=== Section Start ===

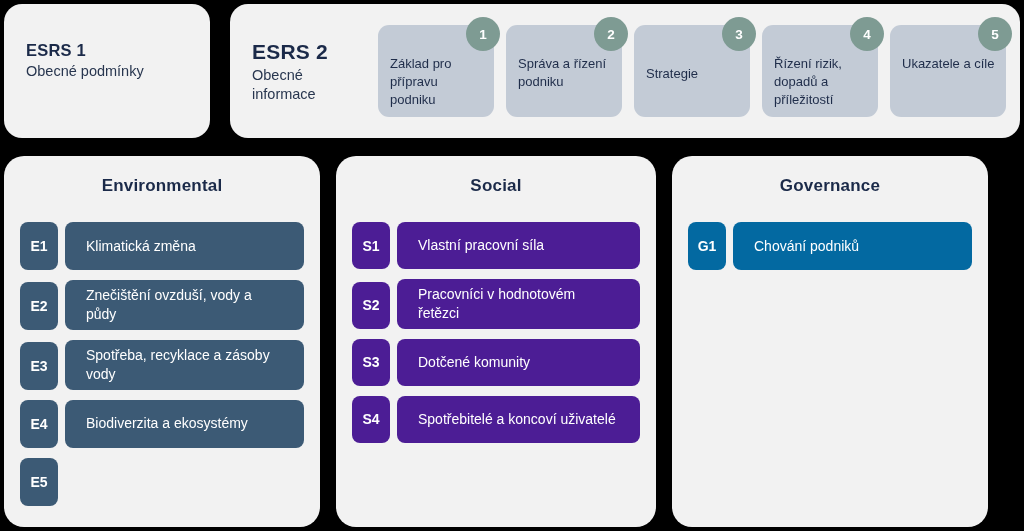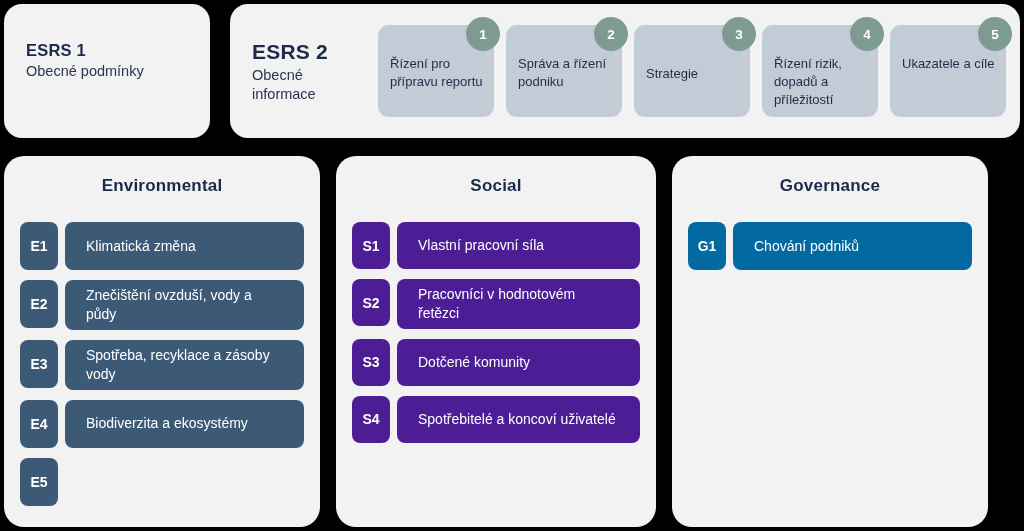--- a/index.html
+++ b/index.html
@@ -129,7 +129,7 @@
       <div class="cards">
         <div class="card">
           <span class="badge">1</span>
-          <span class="card-text">Řízení pro přípravu reportu</span>
+          <span class="card-text">Základ pro přípravu podniku</span>
         </div>
         <div class="card">
           <span class="badge">2</span>

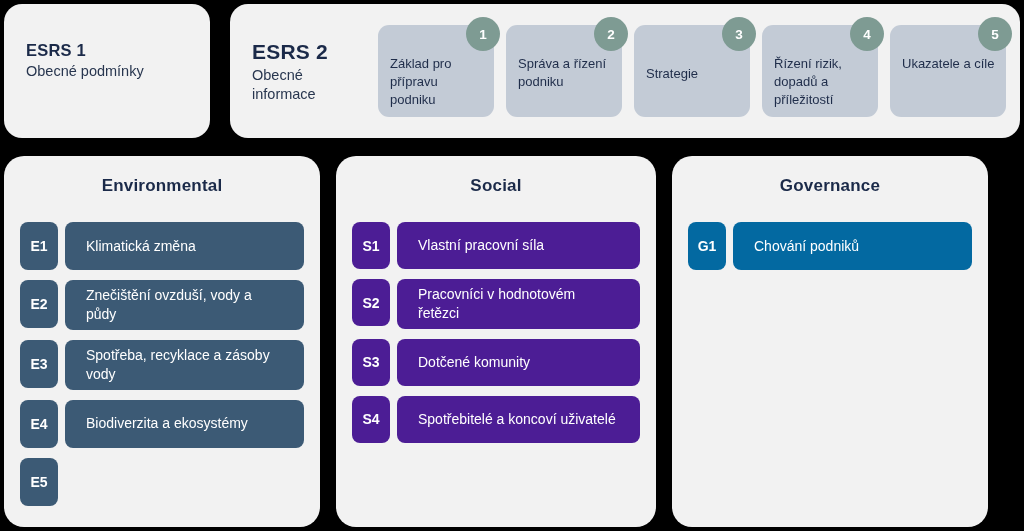--- a/index.html
+++ b/index.html
@@ -83,7 +83,7 @@
     margin-bottom: 26px;
   }
 
-  .row { display: flex; gap: 7px; margin-bottom: 10px; align-items: flex-start; }
+  .row { display: flex; gap: 7px; margin-bottom: 10px; align-items: flex-end; }
   .row-code {
     width: 38px; min-height: 48px;
     border-radius: 8px;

=== Section End ===

DESCRIPTION OF THE TASK: Show every line above in which the word "span" occurs.

ANSWER TO THIS EXERCISE:
           <span class="badge">1</span>
-          <span class="card-text">Řízení pro přípravu reportu</span>
+          <span class="card-text">Základ pro přípravu podniku</span>
           <span class="badge">2</span>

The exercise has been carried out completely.